Sin embargo, en el imaginario de mucha gente, las ciencias -al menos, las autonombradas “exactas” y “naturales”- se asemejan a construcciones levantadas de manera paulatina, resultado del esfuerzo acumulativo generación tras generación. Por lo que a veces estudiantes de las ciencias sociales y humanas se desesperan, sobre todo en el momento del proyecto de tesis, al tener que escoger entre conceptos y modelos distintos y hasta contrarios, sin que ello implique la abdicación de los ideales de objetividad y veracidad. De modo semejante, no pocos ciudadanos se desaniman, no sólo con respecto a los derechos fundamentales, por las en apariencia interminables y tan repetitivas discusiones jurídicas entre filósofos, abogados, legisladores y activistas. Esta sensación se incrementa al darse cuenta de que las polémicas no tienen punto final definitivo y que, además, cada acuerdo consensado o impuesto lleva por fuerza a nuevas discusiones, nuevos descubrimientos y nuevas propuestas.

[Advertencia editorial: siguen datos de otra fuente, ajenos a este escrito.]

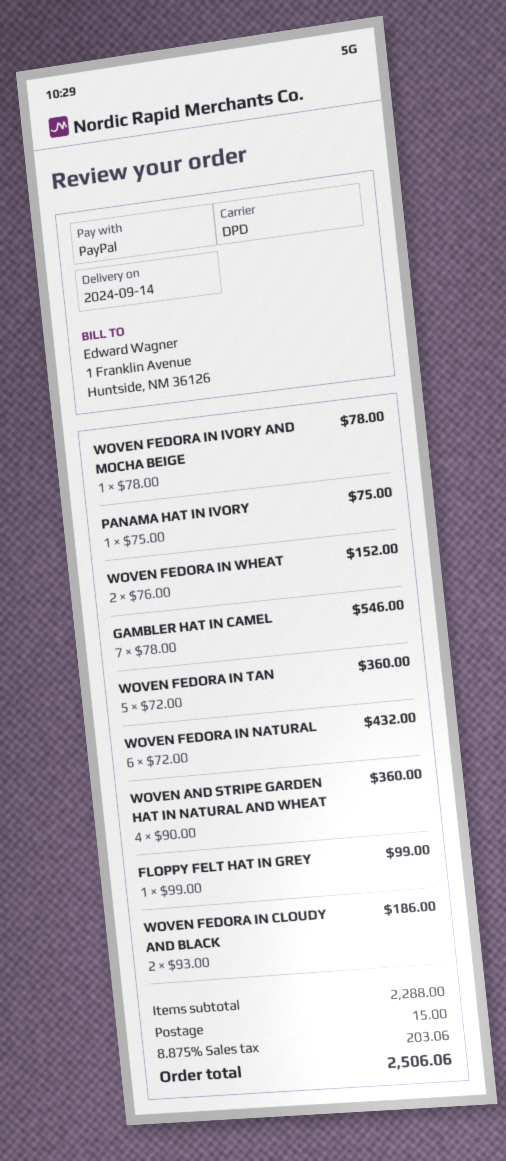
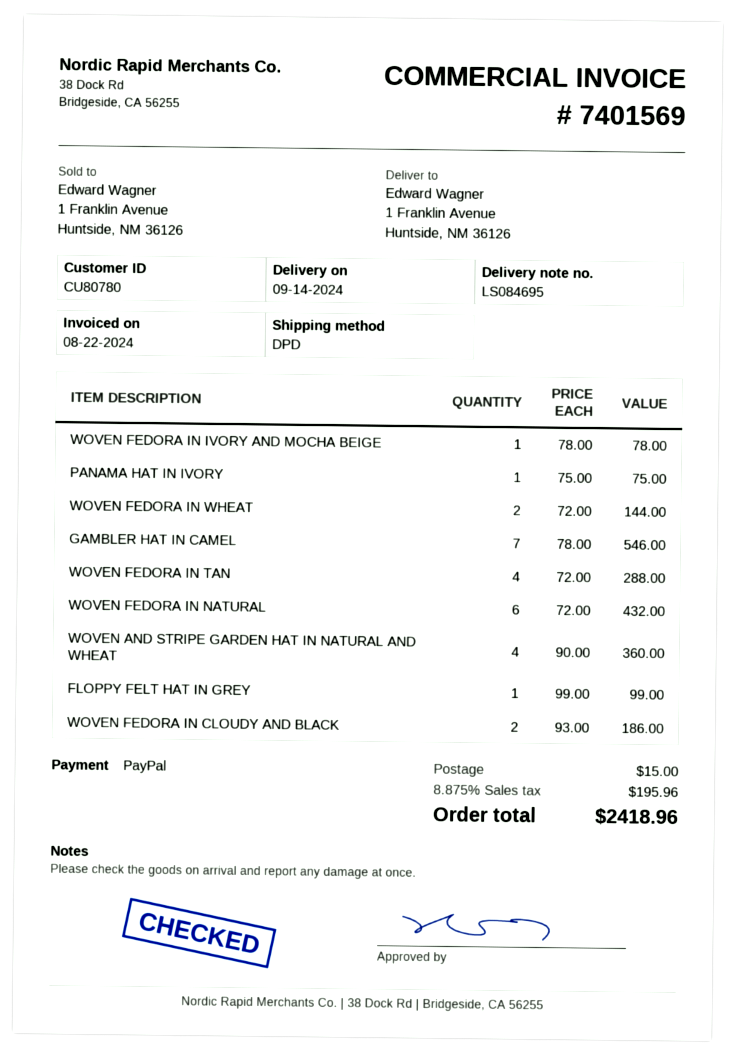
WOVEN FEDORA IN WHEAT: 2 x 76.00 = 152.00 -> 2 x 72.00 = 144.00
WOVEN FEDORA IN TAN: 5 x 72.00 = 360.00 -> 4 x 72.00 = 288.00
tax: 8.875% = 203.06 -> 8.875% = 195.96
total: 2506.06 -> 2418.96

Uno de los más importantes aciertos de la antropología científica naciente fue, sin duda, su concepción de la realidad social y cultural como una realidad en proceso, de manera más precisa, en proceso evolutivo. Es cierto que esta idea antropológica, preparada a inicios del siglo XIX por filósofos como Hegel y Comte y luego por los llamados socialistas utópicos y flanqueada después por los avances de las ciencias naturales y los esfuerzos de múltiples movimientos sociales y cambios políticos del siglo, tardó en ser aplicada a la misma antropología como parte integrante de la cultura noratlántica y como componente de agudos debates intelectuales y hasta conflictos políticos. Sin duda, el abandono de la idea de la evolución durante casi medio siglo en la antropología hegemónica contribuyó a este retardo. La reflexión sobre las propiedades de los “clásicos” en la antropología como en las demás ciencias sociales y humanidades22 constituye un buen camino para reforzar la imagen de la producción colectiva del conocimiento científico en vez de como un edificio construido piso por piso, como una red con variados y cambiantes canales y nudos de discusión que incluye la frecuente revisión detallada y, en dado caso, incluso la reanudación de debates llevados al cabo tiempo atrás y en otras circunstancias sociohistóricas.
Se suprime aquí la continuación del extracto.